Maëva Caillat

Ph.D thesis of Maëva Caillat (2025-2028)

Meta-analysis and aggregation of heterogeneous data to consolidate prediction models: application in food microbiology and food safety (Supervision: Jeanne-Marie Membré and Louis Delaunay)

Maeva Caillat

Producers, processors, and distributors in the agri-food sector must guarantee the safety and quality of the food products they place on the market. To do so, they can use mathematical predictions based on microbiological knowledge and data from the literature. GIS Sym'Previus provides food microbiology prediction tools that can be used by these stakeholders (https://symprevius.eu/fr/). These tools can also facilitate the development of new recipes, identify microbiological hazards in new products, and qualify the use of new ingredients. These needs are becoming increasingly important in the context of ecological transition, which involves industrial, food, and energy transition.
In this context, it is important to diversify and consolidate the information used to produce simulations of microbial behavior in order to ensure food safety and quality. There are few tools available to stakeholders in the agri-food sector, and they require continuous updating. The literature is full of data that can be exploited. However, it is difficult to exploit directly because it comes from different products, different strategies or methodologies, both biological and statistical, and is of different types because the behaviors studied are diverse (growth, inactivation).

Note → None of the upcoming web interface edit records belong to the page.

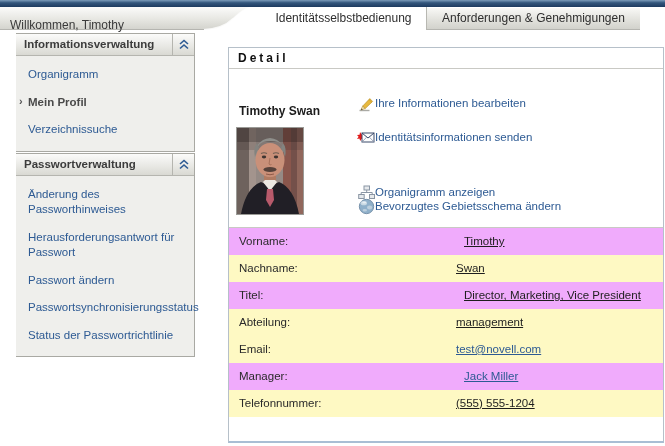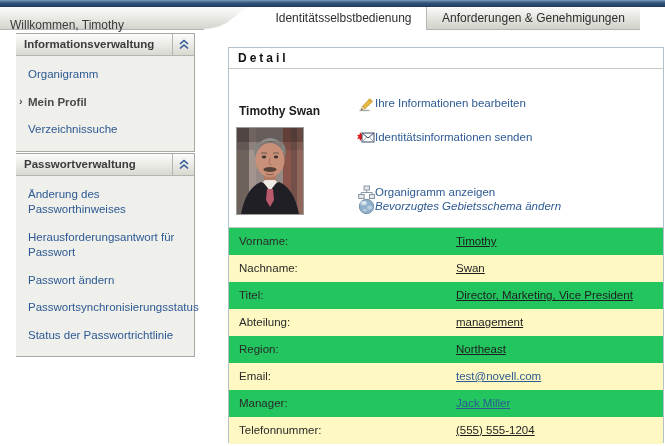--- a/index.html
+++ b/index.html
@@ -85,26 +85,26 @@
   .action-link {
     position: absolute; left: 128px; height: 20px;
     display: flex; align-items: center; gap: 0; cursor: pointer;
   }
   .action-link .icon { width: 18px; height: 18px; flex: 0 0 18px;
     display: inline-flex; align-items: center; justify-content: center; }
   .action-label { font-size: 11.5px; color: #2d5a93; white-space: nowrap; }
   .action-0 { top: 24px; }
   .action-1 { top: 58px; }
   .action-2 { top: 96px; margin-top: 17px; }
-  .action-3 { top: 127px; font-style: italic; }
+  .action-3 { top: 127px; }
 
   
   .field-table { border-top: 1px solid #c9c9c4; }
   .field-row { display: flex; height: 27px; line-height: 27px; background: #fef9c3; }
-  .field-row.alt { background: #22c55e; }
+  .field-row.alt { background: #f0abfc; gap: 8px; }
   .field-label { width: 227px; padding-left: 10px; font-size: 11.5px; color: #2a2a2a; }
   .field-value { flex: 1; font-size: 11.5px; color: #1e1e1e; white-space: nowrap; text-decoration: underline; }
   .field-value.link { color: #2d5a93; cursor: pointer; }
 </style>
 </head>
 <body>
 
 <div class="topbar"></div>
 
 <div class="header-strip">
@@ -267,24 +267,20 @@
       <div class="field-value">Swan</div>
     </div>
     <div class="field-row alt">
       <div class="field-label">Titel:</div>
       <div class="field-value">Director, Marketing, Vice President</div>
     </div>
     <div class="field-row">
       <div class="field-label">Abteilung:</div>
       <div class="field-value">management</div>
     </div>
-    <div class="field-row alt">
-      <div class="field-label">Region:</div>
-      <div class="field-value">Northeast</div>
-    </div>
     <div class="field-row">
       <div class="field-label">Email:</div>
       <div class="field-value link">test@novell.com</div>
     </div>
     <div class="field-row alt">
       <div class="field-label">Manager:</div>
       <div class="field-value link">Jack Miller</div>
     </div>
     <div class="field-row">
       <div class="field-label">Telefonnummer:</div>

The models used in predictive microbiology must be continuously enriched with data from scientific literature or gray literature (e.g., EFSA, FDA). 
However, there is a wide variety of responses studied (growth rate, latency, growth/non-growth), which are also subject to variability due to experimental conditions (strains, species, media, laboratory reproduction of the process or formulation, etc.) and uncertainty (measurement error, more or less optimized experimental design, etc.). It is necessary to establish a robust and rigorous statistical methodology to continuously enrich existing predictive microbiology tools while overcoming these potential “biases.”

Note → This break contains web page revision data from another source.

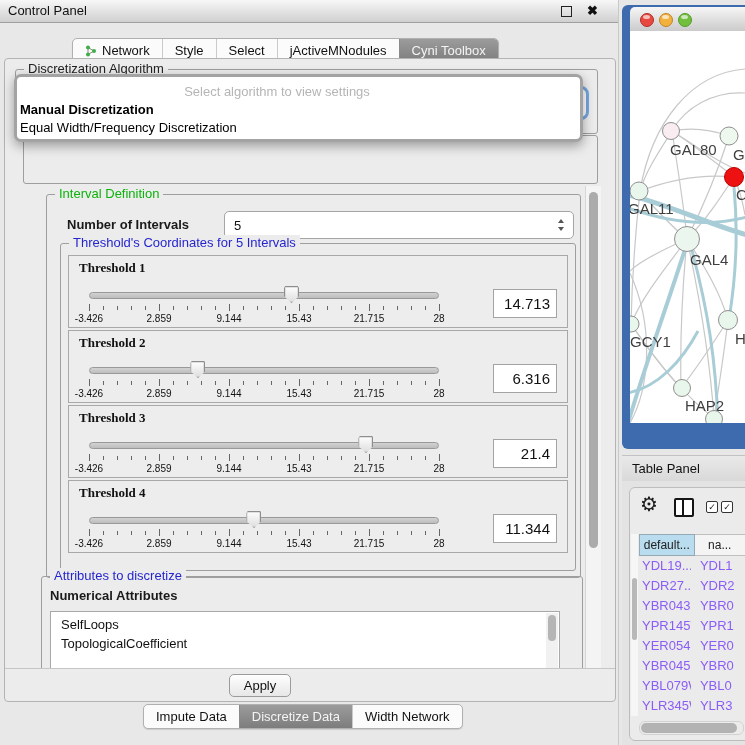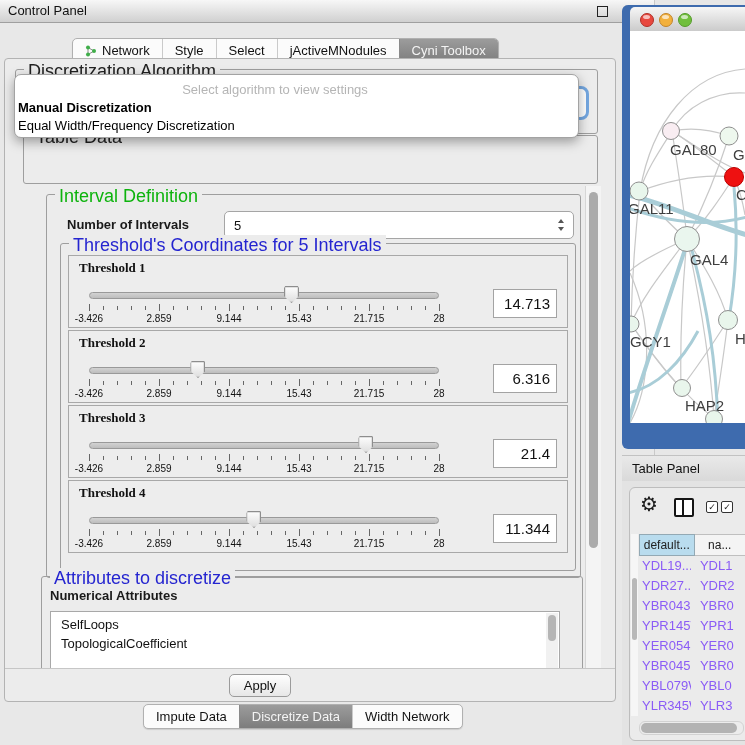--- a/index.html
+++ b/index.html
@@ -1,21 +1,21 @@
 <!DOCTYPE html>
 <html><head>
 <meta charset="utf-8">
 <style>
   html,body{margin:0;padding:0;}
   body{width:745px;height:745px;overflow:hidden;background:#e7e7e7;
        font-family:"Liberation Sans",sans-serif;font-size:13px;color:#1a1a1a;
        position:relative;}
 
   
-  #control-window{position:absolute;left:0;top:0;width:618px;height:745px;background:#e8e8e8;border-right:1px solid #c9c9c9;padding-left:36px;}
+  #control-window{position:absolute;left:0;top:0;width:618px;height:745px;background:#e8e8e8;border-right:1px solid #c9c9c9;}
   .titlebar{position:absolute;left:0;top:0;width:100%;height:22px;
     background:linear-gradient(#f7f7f7,#d0d0d0);border-bottom:1px solid #9f9f9f;}
   .titlebar .wtitle{position:absolute;left:8px;top:0;line-height:22px;font-size:13px;color:#111;}
   .float-icon{position:absolute;right:46px;top:6px;width:9px;height:9px;border:1.5px solid #222;background:transparent;}
   .close-icon{position:absolute;right:20px;top:2px;font-size:13px;font-weight:bold;color:#111;line-height:18px;}
 
   
   .tabstrip{position:absolute;display:flex;height:23px;border:1px solid #b0b0b0;border-radius:5px;
     background:#fbfbfb;overflow:hidden;box-shadow:0 1px 1px rgba(0,0,0,.12);}
   .tabstrip .tab{display:flex;align-items:center;padding:0 12px;font-size:13px;color:#111;
@@ -25,21 +25,21 @@
   .net-ico{margin-right:5px;display:inline-block;width:12px;height:12px;}
 
   #top-tabs{left:72px;top:31px;margin-top:7px;}
   #bottom-tabs{left:143px;top:704px;}
 
   
   #outer-panel{position:absolute;left:4px;top:58px;width:610px;height:642px;background:#ececec;
     border:1px solid #b3b3b3;border-radius:4px;}
 
   .group{position:absolute;border:1px solid #9e9e9e;border-radius:3px;}
-  .legend{position:absolute;top:-9px;left:8px;background:#ececec;padding:0 4px;font-size:18px;white-space:nowrap;}
+  .legend{position:absolute;top:-9px;left:8px;background:#ececec;padding:0 4px;font-size:13px;white-space:nowrap;}
   .legend.plain{color:#222;}
   .legend.green{color:#0db30d;}
   .legend.blue{color:#2525d0;}
 
   
   .combo{position:absolute;background:#fff;border:1px solid #a5a5a5;border-radius:5px;}
   .combo .cval{position:absolute;left:9px;top:0;bottom:0;display:flex;align-items:center;font-size:13px;color:#111;white-space:nowrap;}
   .spin{position:absolute;right:8px;top:50%;transform:translateY(-50%);width:7px;height:12px;}
   .spin:before,.spin:after{content:"";position:absolute;left:0;border-left:3.5px solid transparent;border-right:3.5px solid transparent;}
   .spin:before{top:0;border-bottom:4px solid #555;}
@@ -77,21 +77,21 @@
   #attr-vscroll{position:absolute;right:1px;top:1px;bottom:1px;width:12px;background:#f1f1f1;}
   #attr-vscroll .thumb{position:absolute;left:2px;top:2px;width:8px;height:26px;background:#b5b5b5;border-radius:4px;}
 
   
   #panel-footer{position:absolute;left:0;right:0;bottom:0;height:32px;border-top:1px solid #c6c6c6;}
   #apply-btn{position:absolute;left:224px;top:5px;width:60px;height:21px;border:1px solid #9b9b9b;border-radius:5px;
     background:linear-gradient(#fefefe,#e7e7e7);font-size:13px;text-align:center;line-height:21px;color:#111;}
 
   
   #algo-popup{position:absolute;left:14px;top:74px;width:563px;height:62px;background:#fff;border-radius:7px;
-    border:1px solid #a3a3a3;box-shadow:0 4px 12px rgba(0,0,0,.35);z-index:60;}
+    border:3px solid #a3a3a3;box-shadow:0 4px 12px rgba(0,0,0,.35);z-index:60;}
   #algo-popup .pp-placeholder{position:absolute;left:0;top:7px;width:520px;text-align:center;color:#b5b5b5;font-size:13px;}
   #algo-popup .pp-item{position:absolute;left:3px;font-size:13px;color:#000;white-space:nowrap;}
   #algo-popup .pp-item.b{font-weight:bold;top:25px;}
   #algo-popup .pp-item.r{top:43px;}
 
   
   #network-window{position:absolute;left:622px;top:5px;width:123px;height:444px;background:#3e6bae;border-radius:6px 0 0 6px;}
   #net-titlebar{position:absolute;left:8px;top:2px;right:0;height:24px;background:linear-gradient(#f6f6f6,#cbcbcb);
     border-bottom:1px solid #8f8f8f;border-radius:5px 0 0 0;}
   .tlight{position:absolute;top:6px;width:12px;height:12px;border-radius:50%;}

The work will be divided into three phases:

  1. Develop statistical methods for aggregating different types of data. 
    This involves collecting data in a semi-automated manner (data mining), particularly plot data, taking into account new environmental factors that explain the growth or inactivation of microorganisms, estimating and taking into account experimental variability (species, strains, serovars, media, etc.), and applying a confidence index based on data quality.
  2. Develop quantitative approaches (models) to estimate predictive microbiology parameters. In order to enrich the database produced by the Sym'Previus GIS, the data collected in step 1 will need to be integrated and aggregated with existing data. This modeling stage (with potential extrapolation) will use probabilistic models to integrate the biological variability of microorganisms, the physicochemical variability of foods, and the uncertainty of predictions. Simulations of the behavior of different serovars, strains, and species on a wider variety of foods can be carried out. 
  3. Explore different approaches based on machine learning or artificial intelligence:
    In addition to these statistical methods, we will explore digital approaches such as machine learning and artificial intelligence to assess whether they can provide additional information or partially replace the modeling/simulation tools currently used in the Sym'Previus software.